O presidente da CUT, Luiz Marinho, criticou hoje o governo federal pela indecisão em definir um modelo para reativar o setor automotivo e também condenou o anúncio da Volkswagen de demitir 4 mil trabalhadores. Ele disse ser "possível que a montadora queira criar pressão política frente à paralisia do debate".O sindicalista se mostrou irritado sobre as divergências entre os ministros do Trabalho, Jaques Wagner, e do Desenvolvimento, Luiz Fernando Furlan.
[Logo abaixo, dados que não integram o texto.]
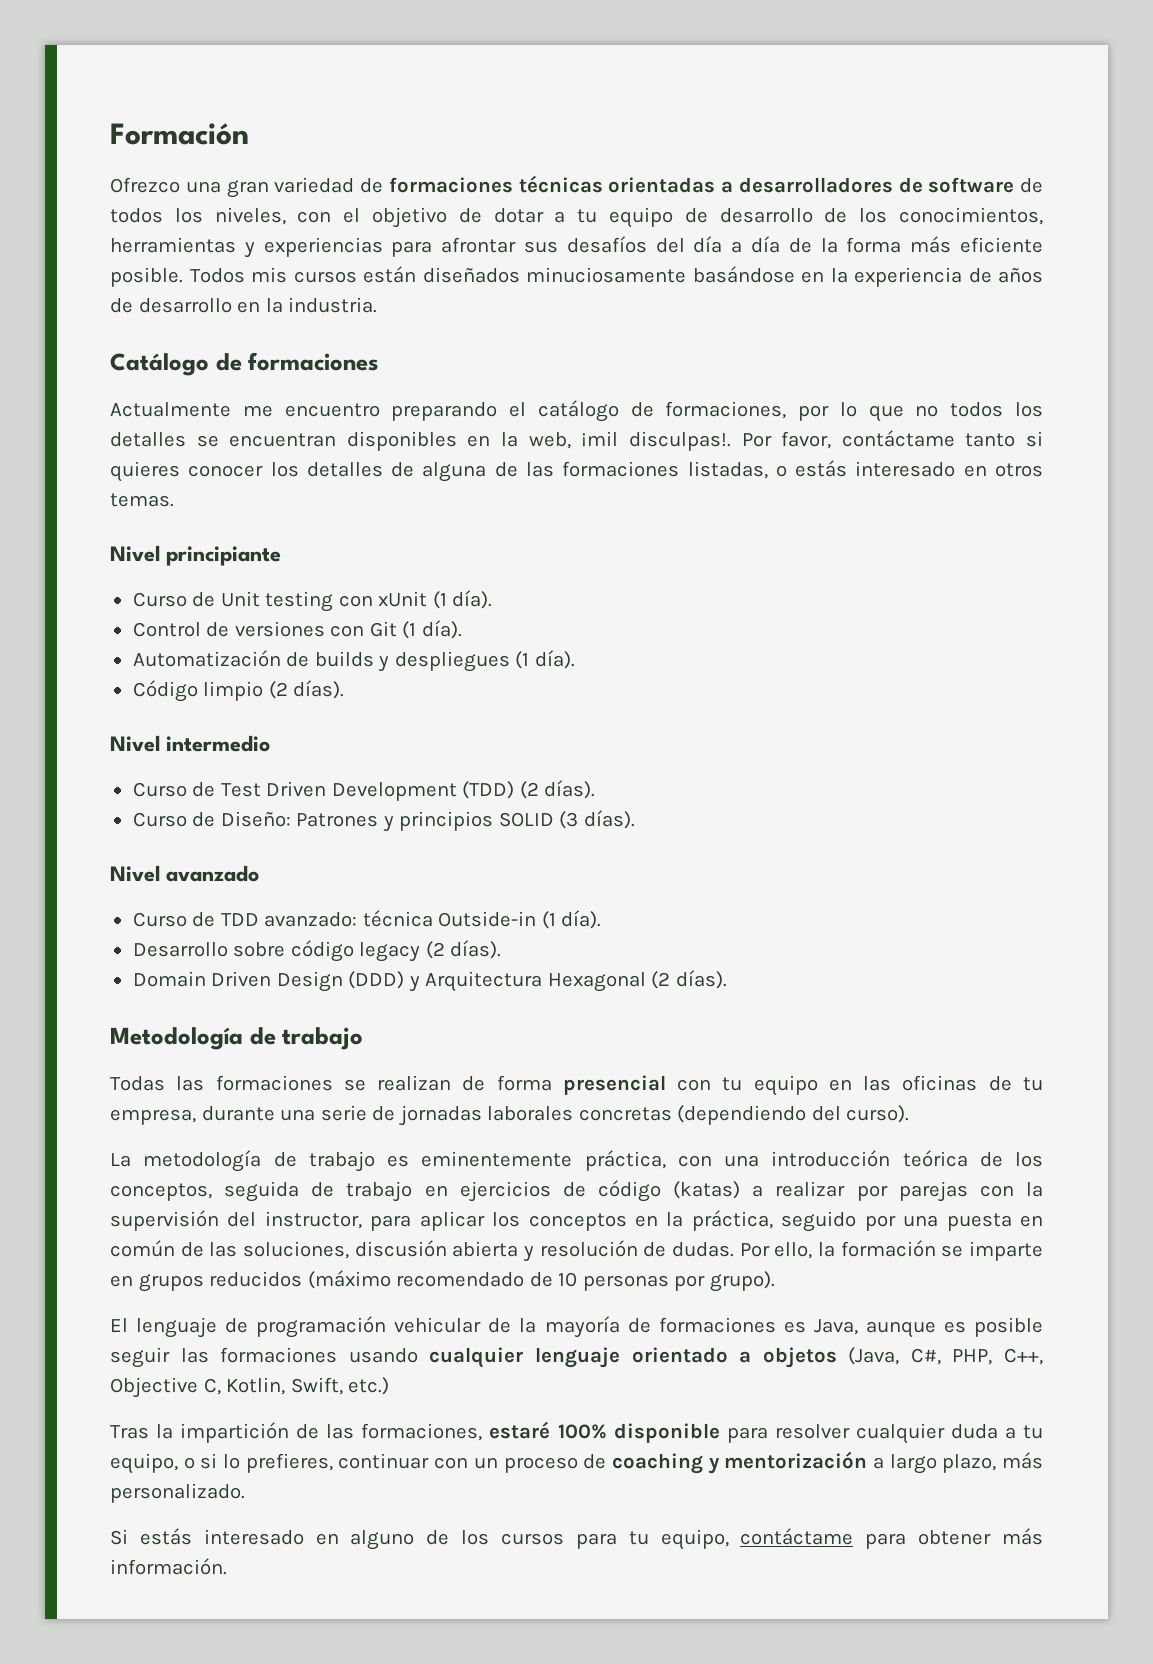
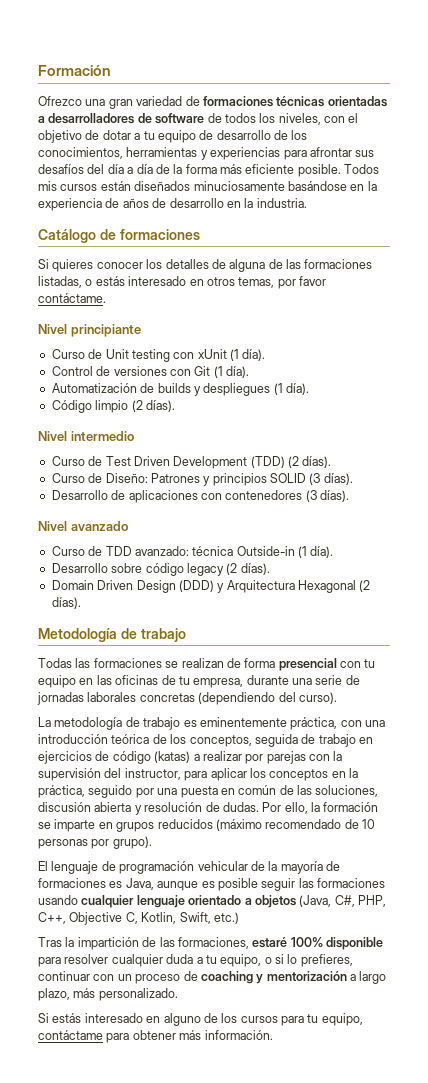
[110,400,1044,422] [110,430,1044,451] Actualmente me encuentro preparando el catálogo de formaciones, por lo que no todos los detalles se encuentran disponibles en la web, ¡mil disculpas!. Por favor, contáctame tanto si -> [38,259,49,269] Si
[110,493,174,507] temas. -> [238,276,326,289] [38,293,106,303] temas, por favor contáctame.
(635, 819) none -> [51,490,349,503] // Desarrollo de aplicaciones con contenedores (3 días).

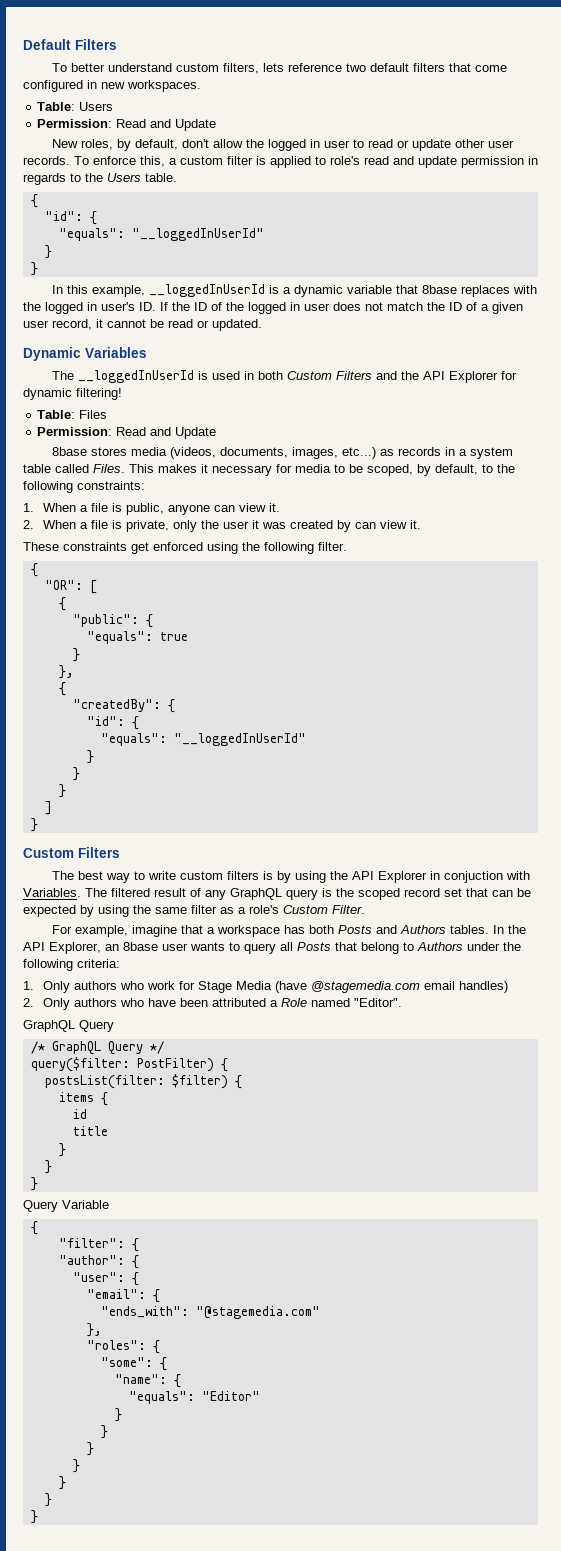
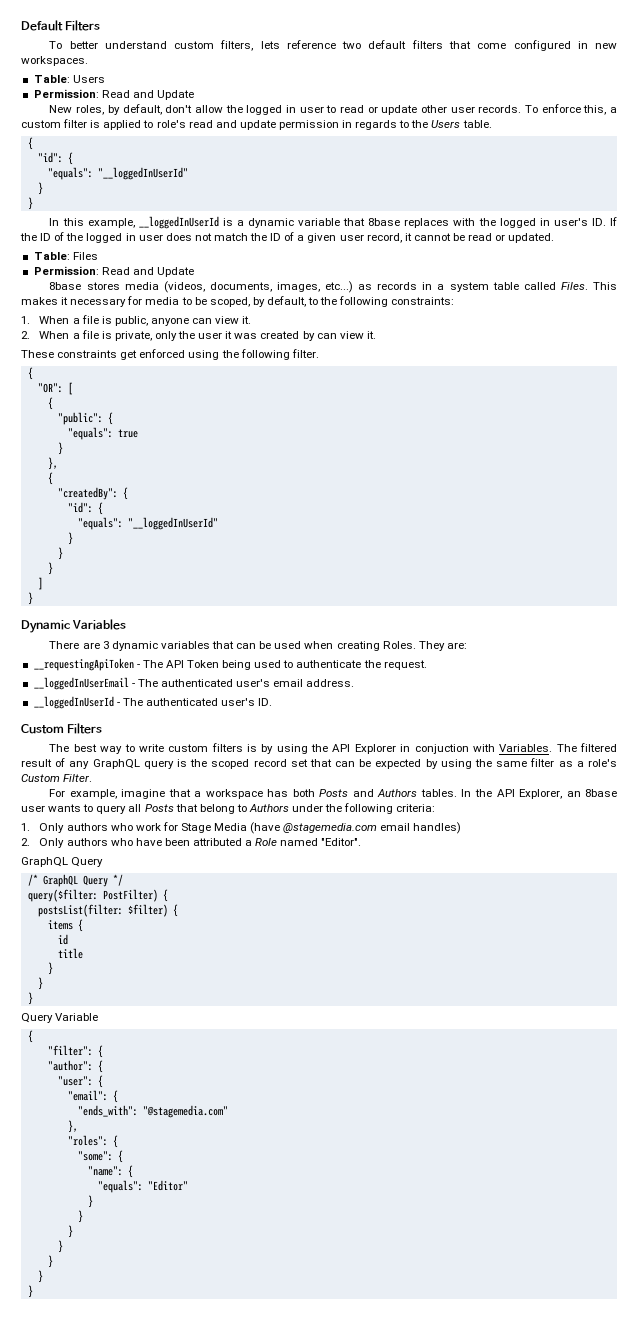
[23,347,147,361] [51,370,517,383] [23,388,122,400] // Dynamic Variables // The __loggedInUserId is used in both Custom Filters and the API Explorer for dynamic filtering! -> (555, 238) none
(38, 825) none -> [21,619,127,633] [49,641,467,651] [33,658,427,671] [33,677,355,690] [33,696,273,709] // Dynamic Variables // There are 3 dynamic variables that can be used when creating Roles. They are: // __requestingApiToken - The API Token being used to authenticate the request. // __loggedInUserEmail - The authenticated user's email address. // __loggedInUserId - The authenticated user's ID.

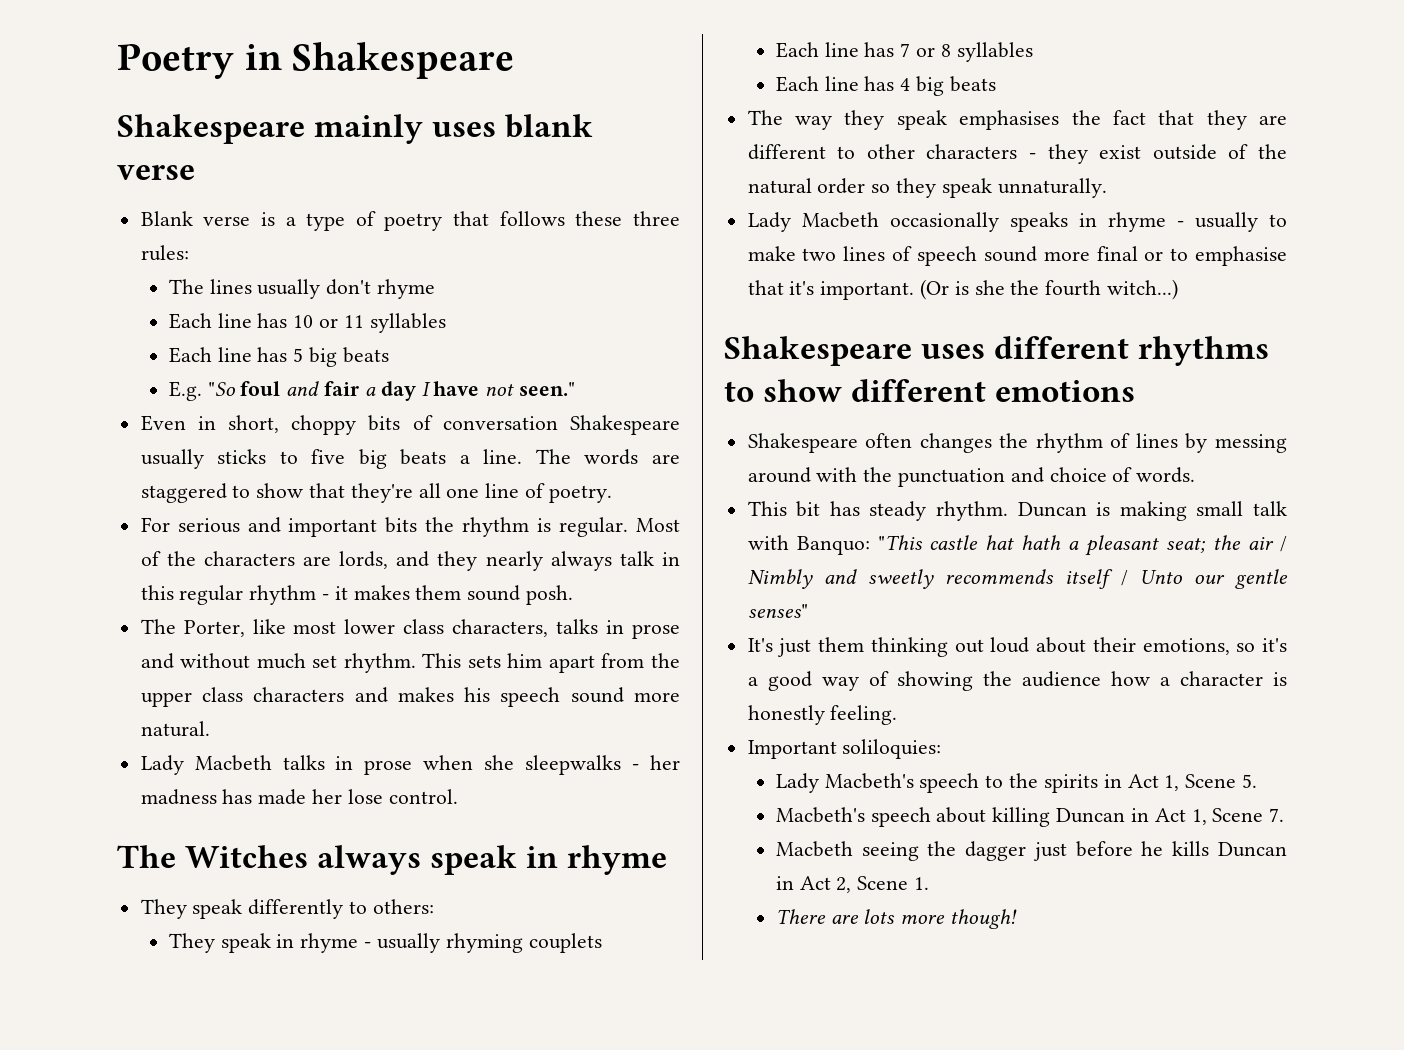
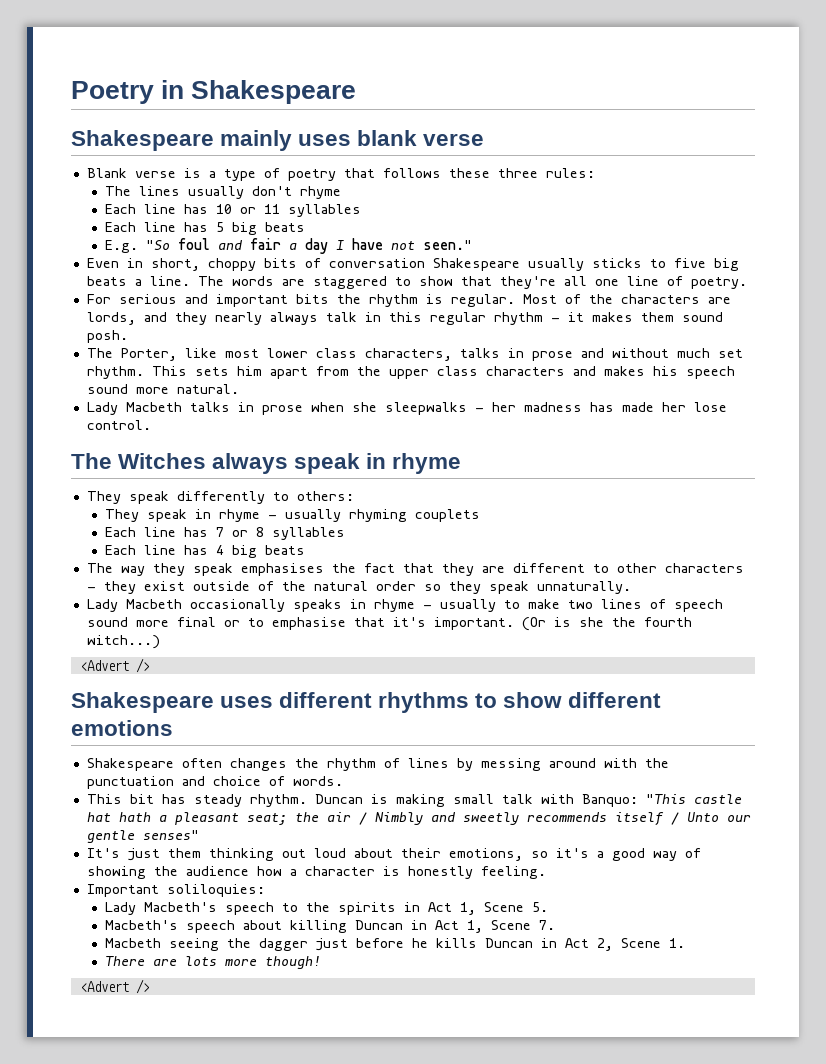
(1179, 289) none -> [79,658,150,673] // <Advert />
(1018, 919) none -> [79,979,150,994] // <Advert />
Recentemente, Wagner afirmou que o acordo para o carro popular estava prestes a ser fechado, enquanto Furlan manifestou que as negociações estavam interrompidas. "Os ministros deveriam falar menos e trabalhar mais sobre os temas", disse.O presidente da CUT disse ser "irreal" a afirmação de que a montadora possui um excedente de 4 mil funcionários e procurou tranquilizar os trabalhadores, lembrando que o acordo de garantia de emprego permanece em vigor até 2006 na unidade de São Bernardo do Campo. "Quando as novas empresas estiverem prontas, se tiver alguém sobrando e voluntariamente quiser se transferir para essa nova empresa, terá esse direito de transferência. Se não quiser, não vai", disse, referindo-se à Autovisão, nova companhia do grupo criada para tentar realocar os excedentes no mercado de trabalho.